#### [Exercise]
Without including any pictures, return the records below exactly as written.

#### [Record set]
*** Begin section ***
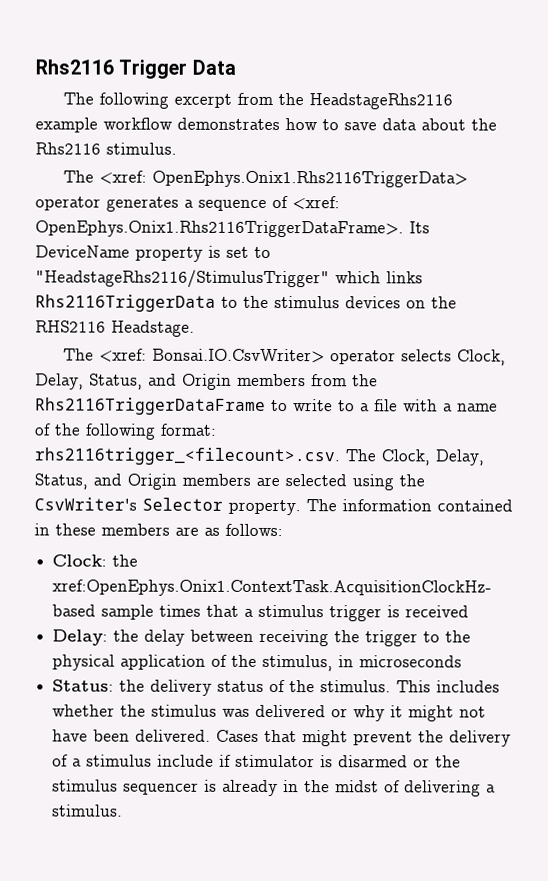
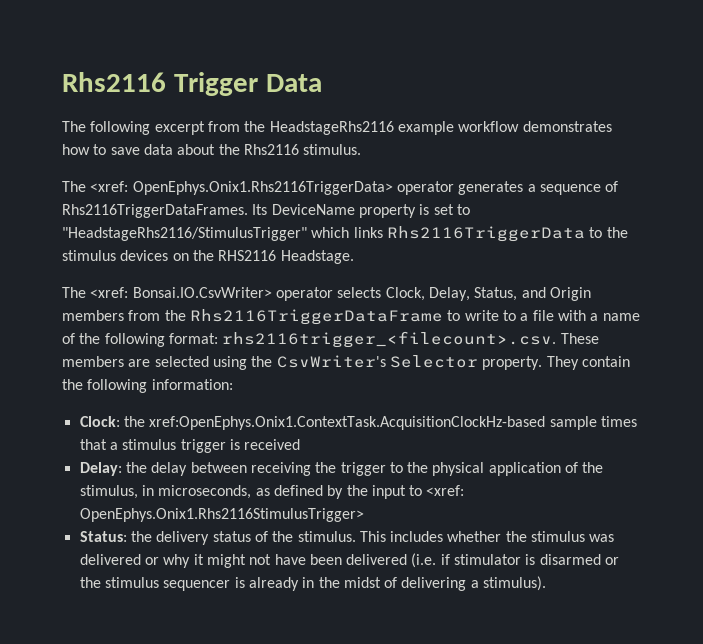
- The <xref: OpenEphys.Onix1.Rhs2116TriggerData> operator generates a sequence of <xref: OpenEphys.Onix1.Rhs2116TriggerDataFrame>. Its DeviceName property is set to "HeadstageRhs2116/StimulusTrigger" which links Rhs2116TriggerData to the stimulus devices on the RHS2116 Headstage.
+ The <xref: OpenEphys.Onix1.Rhs2116TriggerData> operator generates a sequence of Rhs2116TriggerDataFrames. Its DeviceName property is set to "HeadstageRhs2116/StimulusTrigger" which links Rhs2116TriggerData to the stimulus devices on the RHS2116 Headstage.
- The <xref: Bonsai.IO.CsvWriter> operator selects Clock, Delay, Status, and Origin members from the Rhs2116TriggerDataFrame to write to a file with a name of the following format: rhs2116trigger_<filecount>.csv. The Clock, Delay, Status, and Origin members are selected using the CsvWriter's Selector property.
+ The <xref: Bonsai.IO.CsvWriter> operator selects Clock, Delay, Status, and Origin members from the Rhs2116TriggerDataFrame to write to a file with a name of the following format: rhs2116trigger_<filecount>.csv. These members are selected using the CsvWriter's Selector property.
- The information contained in these members are as follows:
+ They contain the following information:
- Delay: the delay between receiving the trigger to the physical application of the stimulus, in microseconds
+ Delay: the delay between receiving the trigger to the physical application of the stimulus, in microseconds, as defined by the input to <xref: OpenEphys.Onix1.Rhs2116StimulusTrigger>
- This includes whether the stimulus was delivered or why it might not have been delivered. Cases that might prevent the delivery of a stimulus include if stimulator is disarmed or the stimulus sequencer is already in the midst of delivering a stimulus.
+ This includes whether the stimulus was delivered or why it might not have been delivered (i.e. if stimulator is disarmed or the stimulus sequencer is already in the midst of delivering a stimulus).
*** End section ***
#### [Response to the task]
- The <xref: OpenEphys.Onix1.Rhs2116TriggerData> operator generates a sequence of <xref: OpenEphys.Onix1.Rhs2116TriggerDataFrame>. Its DeviceName property is set to "HeadstageRhs2116/StimulusTrigger" which links Rhs2116TriggerData to the stimulus devices on the RHS2116 Headstage.
+ The <xref: OpenEphys.Onix1.Rhs2116TriggerData> operator generates a sequence of Rhs2116TriggerDataFrames. Its DeviceName property is set to "HeadstageRhs2116/StimulusTrigger" which links Rhs2116TriggerData to the stimulus devices on the RHS2116 Headstage.
- The <xref: Bonsai.IO.CsvWriter> operator selects Clock, Delay, Status, and Origin members from the Rhs2116TriggerDataFrame to write to a file with a name of the following format: rhs2116trigger_<filecount>.csv. The Clock, Delay, Status, and Origin members are selected using the CsvWriter's Selector property.
+ The <xref: Bonsai.IO.CsvWriter> operator selects Clock, Delay, Status, and Origin members from the Rhs2116TriggerDataFrame to write to a file with a name of the following format: rhs2116trigger_<filecount>.csv. These members are selected using the CsvWriter's Selector property.
- The information contained in these members are as follows:
+ They contain the following information:
- Delay: the delay between receiving the trigger to the physical application of the stimulus, in microseconds
+ Delay: the delay between receiving the trigger to the physical application of the stimulus, in microseconds, as defined by the input to <xref: OpenEphys.Onix1.Rhs2116StimulusTrigger>
- This includes whether the stimulus was delivered or why it might not have been delivered. Cases that might prevent the delivery of a stimulus include if stimulator is disarmed or the stimulus sequencer is already in the midst of delivering a stimulus.
+ This includes whether the stimulus was delivered or why it might not have been delivered (i.e. if stimulator is disarmed or the stimulus sequencer is already in the midst of delivering a stimulus).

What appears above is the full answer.